Exact copies of the lines below are the goal; any images in them are dropped.

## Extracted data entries

+ + + + +

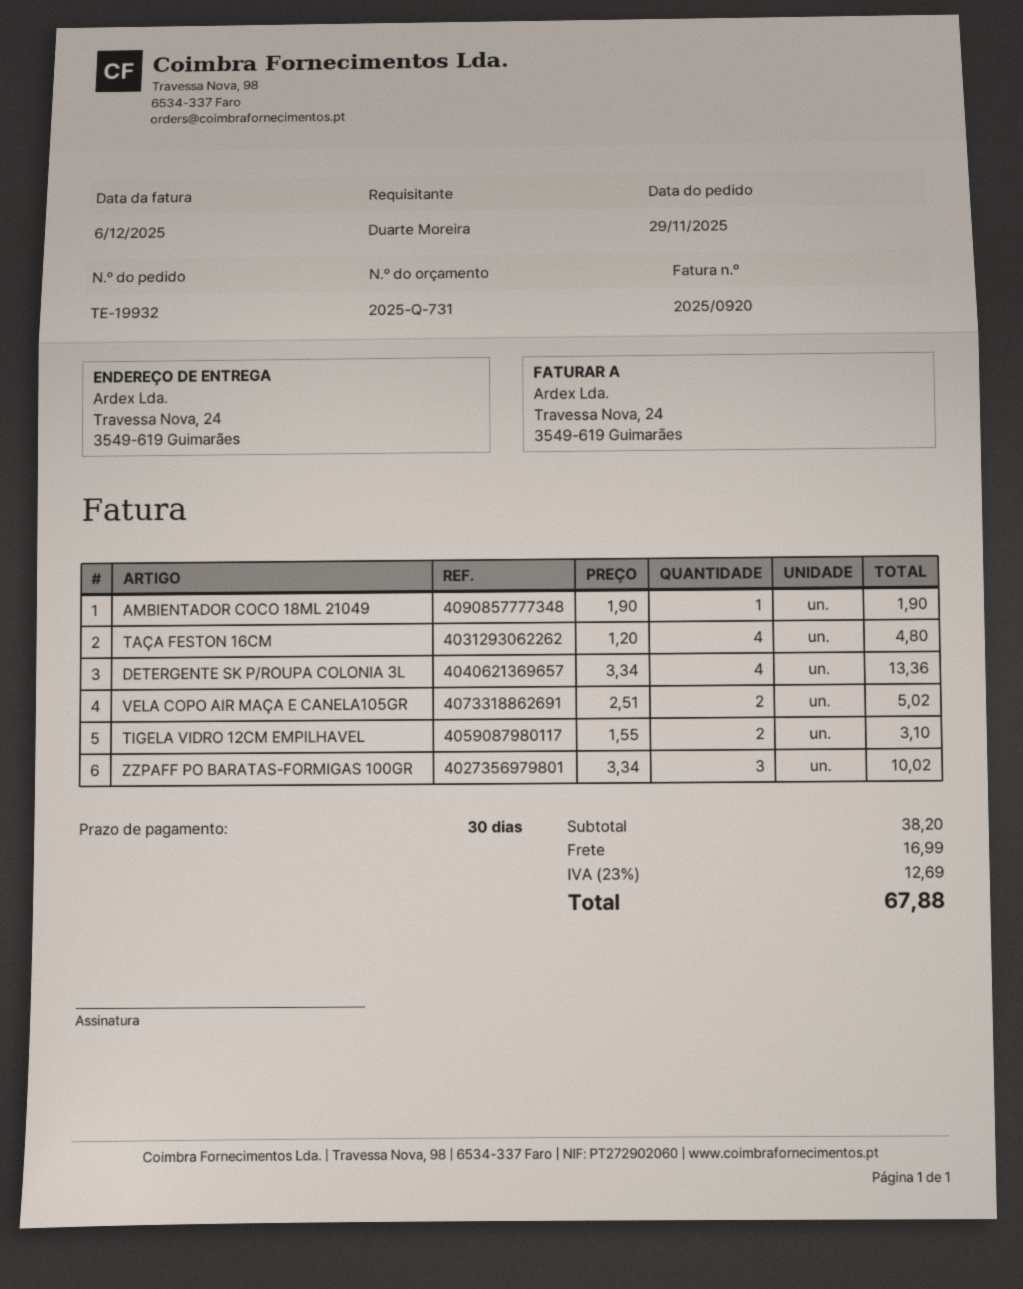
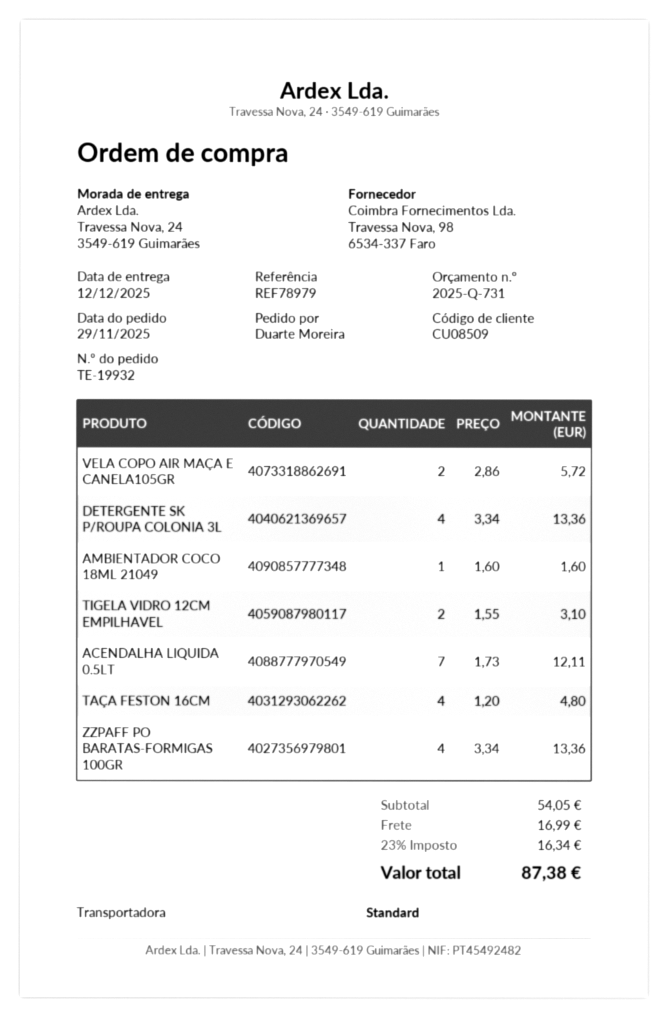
AMBIENTADOR COCO 18ML 21049: 1 x 1.90 = 1.90 -> 1 x 1.60 = 1.60
VELA COPO AIR MAÇA E CANELA105GR: 2 x 2.51 = 5.02 -> 2 x 2.86 = 5.72
ZZPAFF PO BARATAS-FORMIGAS 100GR: 3 x 3.34 = 10.02 -> 4 x 3.34 = 13.36
ACENDALHA LIQUIDA 0.5LT: none -> 7 x 1.73 = 12.11
subtotal: 38.20 -> 54.05
tax: 23% = 12.69 -> 23% = 16.34
total: 67.88 -> 87.38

+ + + + +

## Solution to the problem
AMBIENTADOR COCO 18ML 21049: 1 x 1.90 = 1.90 -> 1 x 1.60 = 1.60
VELA COPO AIR MAÇA E CANELA105GR: 2 x 2.51 = 5.02 -> 2 x 2.86 = 5.72
ZZPAFF PO BARATAS-FORMIGAS 100GR: 3 x 3.34 = 10.02 -> 4 x 3.34 = 13.36
ACENDALHA LIQUIDA 0.5LT: none -> 7 x 1.73 = 12.11
subtotal: 38.20 -> 54.05
tax: 23% = 12.69 -> 23% = 16.34
total: 67.88 -> 87.38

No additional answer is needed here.